Kentucky Governor Matt Bevin says he exposed his 9 children to chickenpox instead of vaccinating them
The governor did this despite a strong warning by health experts, including the CDC, against exposing children to chickenpox in efforts to immunize them
Kentucky Governor Matt Bevin on Tuesday revealed that he intentionally exposed his nine children to chickenpox instead of vaccinating them against the disease. The Republican made the statement while talking to a Bowlin Green talk radio station.
"Every single one of my kids had the chickenpox,” Bevin told WKCT. "They got the chickenpox on purpose because we found a neighbor that had it and I went and made sure every one of my kids was exposed to it, and they got it.

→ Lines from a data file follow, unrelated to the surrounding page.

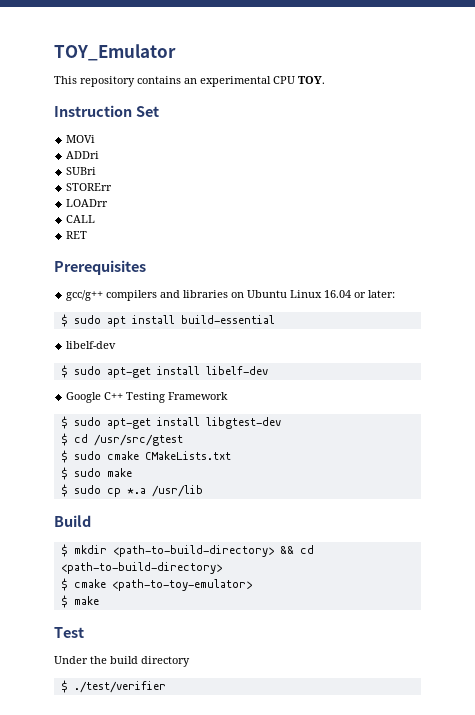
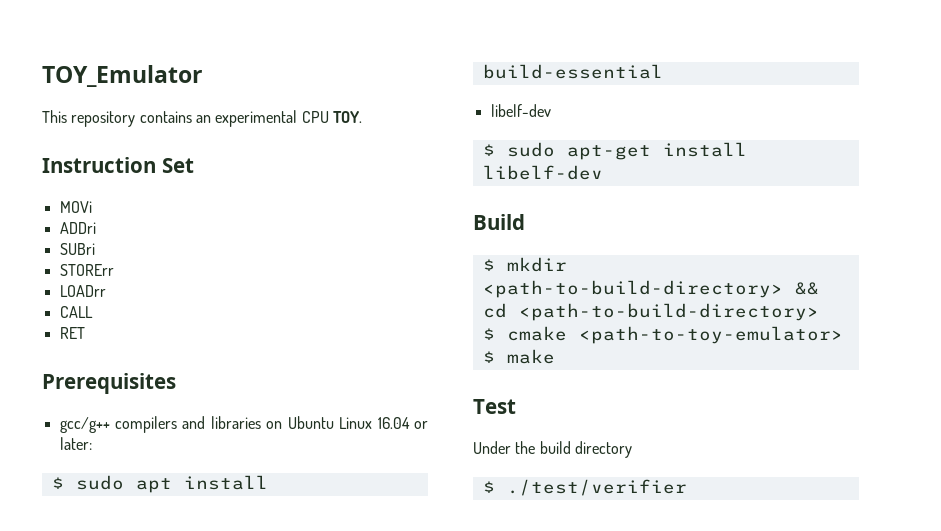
- Google C++ Testing Framework
- $ sudo apt-get install libgtest-dev
- $ cd /usr/src/gtest
- $ sudo cmake CMakeLists.txt
- $ sudo make
- $ sudo cp *.a /usr/lib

They had it as children. They were miserable for a few days, and they all turned out fine," The Louisville Courier-Journal reported.

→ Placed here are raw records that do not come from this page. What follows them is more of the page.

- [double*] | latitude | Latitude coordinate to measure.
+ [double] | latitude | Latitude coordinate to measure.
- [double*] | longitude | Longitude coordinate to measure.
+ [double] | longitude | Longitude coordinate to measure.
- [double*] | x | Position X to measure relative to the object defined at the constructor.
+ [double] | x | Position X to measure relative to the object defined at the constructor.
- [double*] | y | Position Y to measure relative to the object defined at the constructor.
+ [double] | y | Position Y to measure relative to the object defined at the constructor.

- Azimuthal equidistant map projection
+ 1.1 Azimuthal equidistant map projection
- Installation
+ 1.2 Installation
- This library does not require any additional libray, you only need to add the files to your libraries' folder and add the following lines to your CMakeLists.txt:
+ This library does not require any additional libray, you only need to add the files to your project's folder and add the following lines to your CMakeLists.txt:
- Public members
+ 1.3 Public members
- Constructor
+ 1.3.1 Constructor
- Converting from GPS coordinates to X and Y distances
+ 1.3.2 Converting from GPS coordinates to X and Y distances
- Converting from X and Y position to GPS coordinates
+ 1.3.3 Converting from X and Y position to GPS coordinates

The governor did this despite a strong warning by health experts, including the Centers for Disease Control and Prevention (CDC), against exposing children to chickenpox in efforts to immunize them.
According to the CDC: "Chickenpox can be serious and can lead to severe complications and death, even in healthy children. There is no way to tell in advance how severe your child’s symptoms will be. So it is not worth taking the chance of exposing your child to someone with the disease. The best way to protect infants and children against chickenpox is to get them vaccinated."

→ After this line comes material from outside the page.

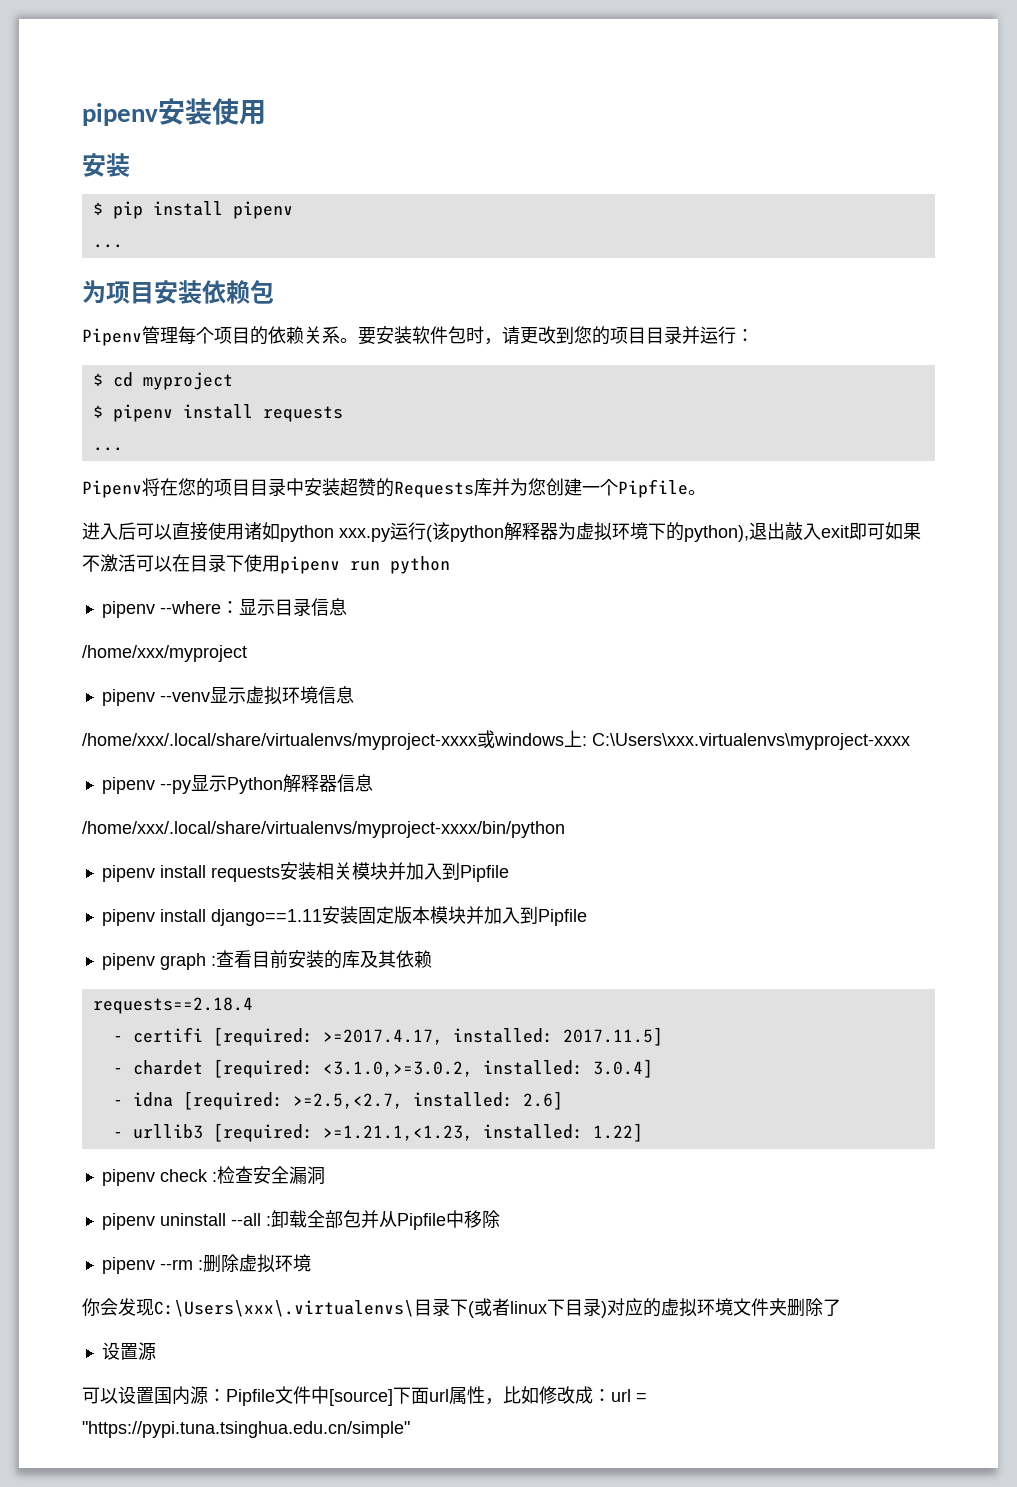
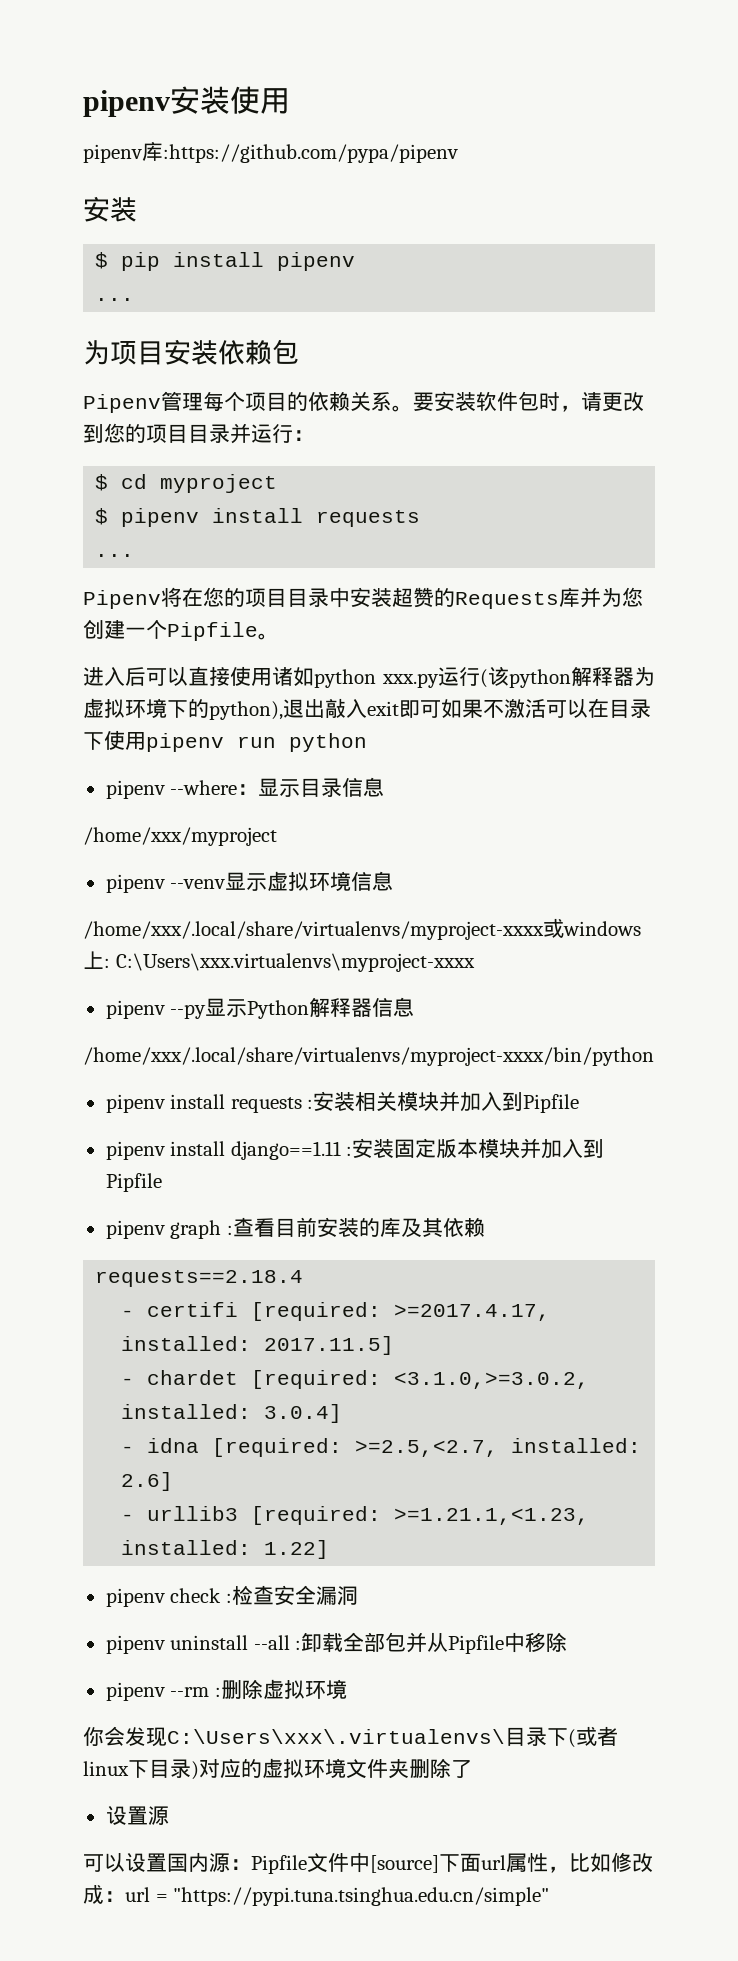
+ pipenv库:https://github.com/pypa/pipenv
- pipenv install requests安装相关模块并加入到Pipfile
+ pipenv install requests :安装相关模块并加入到Pipfile
- pipenv install django==1.11安装固定版本模块并加入到Pipfile
+ pipenv install django==1.11 :安装固定版本模块并加入到Pipfile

Bevin also said that he does not think vaccines should be mandated by the government in the country because "this is America."
"If you are worried about your child getting chickenpox or whatever else, vaccinate your child," the governor said. "But for some people, and for some parents, for some reason, they choose otherwise. This is America. The federal government should not be forcing this upon people. They just shouldn’t."
The governor's remarks came shortly after a chickenpox outbreak was reported at a Kentucky Catholic school this week, where some parents had opted to not immunize their children, according to reports.
Children in Kentucky are required to be vaccinated for chickenpox before entering kindergarten. However, parents can seek religious exemptions or provide medical documentation that their child has already had the disease.
The United States witnessed a sharp decline in the number of infections, hospitalizations, and death caused by chickenpox after the vaccine for the disease became widely available in the country in 1995.
A certain section of people in the United States are wary of vaccinations and have increasingly refused to vaccinate their children, leading in fresh cases of major measles outbreaks in states like Washington and Oregon. The World Health Organization named vaccine hesitancy as one of the top threats to global health in 2019.